Возвращение в Москву - Дмитрий Вересов
Шрифт:
Интервал:
Закладка:
Джентльмен, поначалу, должно быть, потерявший дар речи, но усидевший на узких досочках мостков, с перепугу сипло осведомился:
– Вы не утопли, Евгения Павловна?
Евгения Павловна, вся в водяной траве, стояла по колено в воде и шептала благоговейно:
– Огнедышащая жаба, ну как есть… Ай!
– Евгения Павловна, не бывает огнедышащих жаб, – не очень уверенно увещевал джентльмен.
– Много вы знаете, Антон Борисыч! О них и в «Новостях» передавали.
– Когда это?! – удивлялся Антон Борисович. – Вы сами слышали, Евгения Павловна, или вам трясогузка на хвосте принесла?

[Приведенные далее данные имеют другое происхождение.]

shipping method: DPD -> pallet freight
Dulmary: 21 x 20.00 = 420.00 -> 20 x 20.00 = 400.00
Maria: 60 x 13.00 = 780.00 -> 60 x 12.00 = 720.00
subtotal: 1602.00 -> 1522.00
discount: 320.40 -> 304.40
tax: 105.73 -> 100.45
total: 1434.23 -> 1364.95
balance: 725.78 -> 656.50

Трясогузка, этот ваш ребенок Юлия? Которая, как мне кажется, поставила себе целью доставлять вам, наивной, легковерной и чистой душою, неприятности?

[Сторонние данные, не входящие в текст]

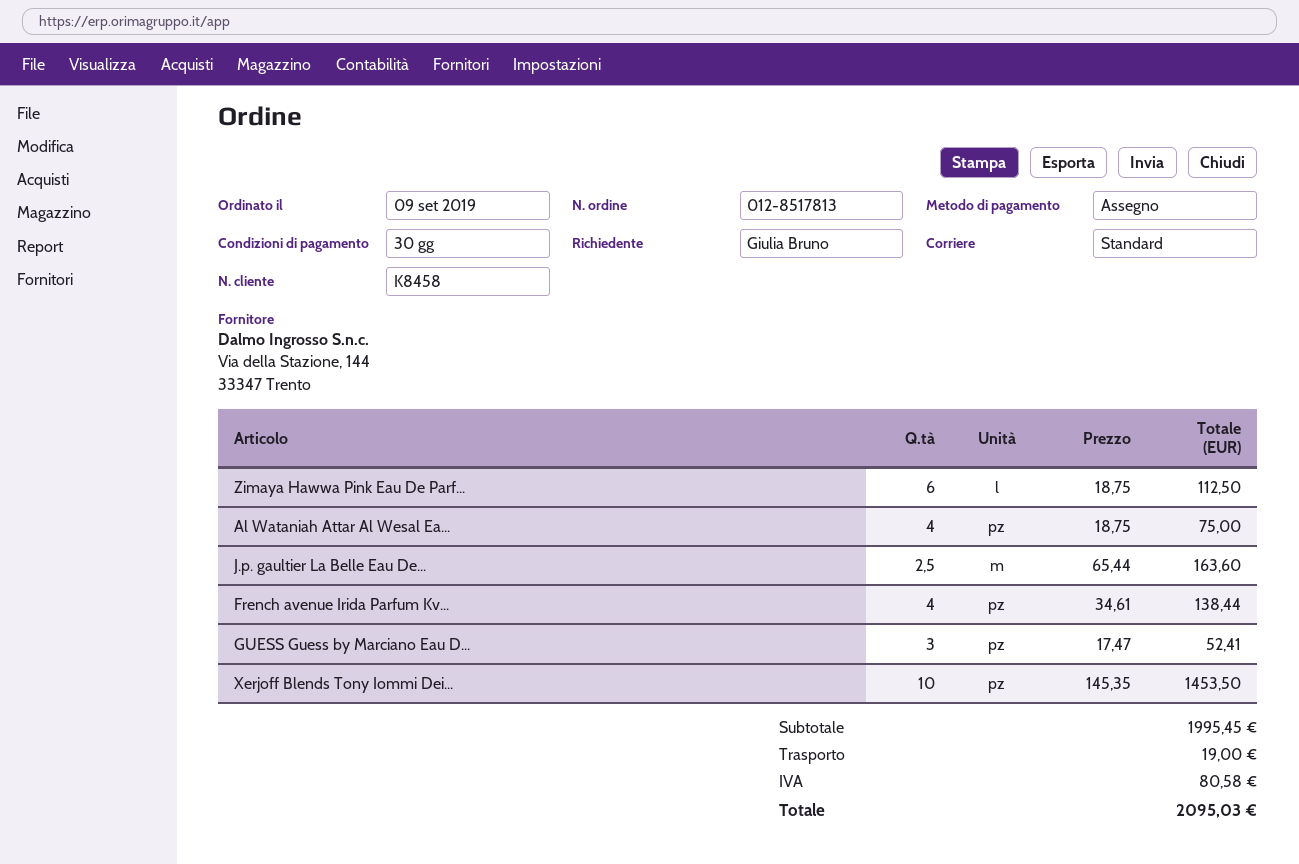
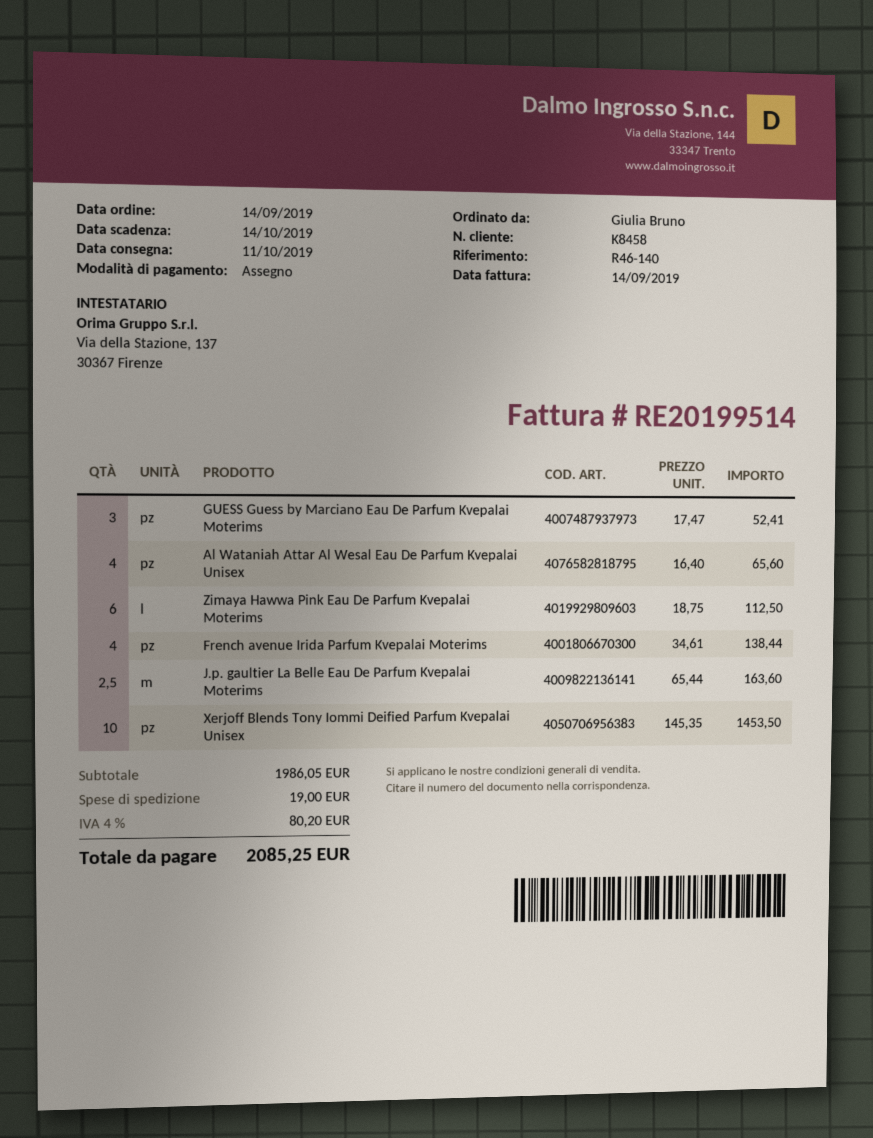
order date: 2019-09-09 -> 2019-09-14
Al Wataniah Attar Al Wesal Ea...: 4 x 18.75 = 75.00 -> 4 x 16.40 = 65.60
subtotal: 1995.45 -> 1986.05
tax: 80.58 -> 80.20
total: 2095.03 -> 2085.25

Последние вопросительные фразы прозвучали особенно громко и обращены были к густым, склонившимся до земли веткам ивы на другом берегу пруда, из-за которых и вылетело ацетоновое пламя.
Под ветками валялась на траве и хрюкала от смеха довольная собою Юлька, и Юра сидел, уткнувшись в колени, чтобы смеяться не громко. Потом они отползли в сторону тропинки, цепляясь за корни кустарника, потом неслись по темной улочке к тайному лазу в заборе, скрытому разросшимся жасмином, потом сидели на лавочке у колодца и шептались.
– Так ты заранее знала, что там будет Евгения? – немного осуждающе спрашивал не склонный к коварству Юра.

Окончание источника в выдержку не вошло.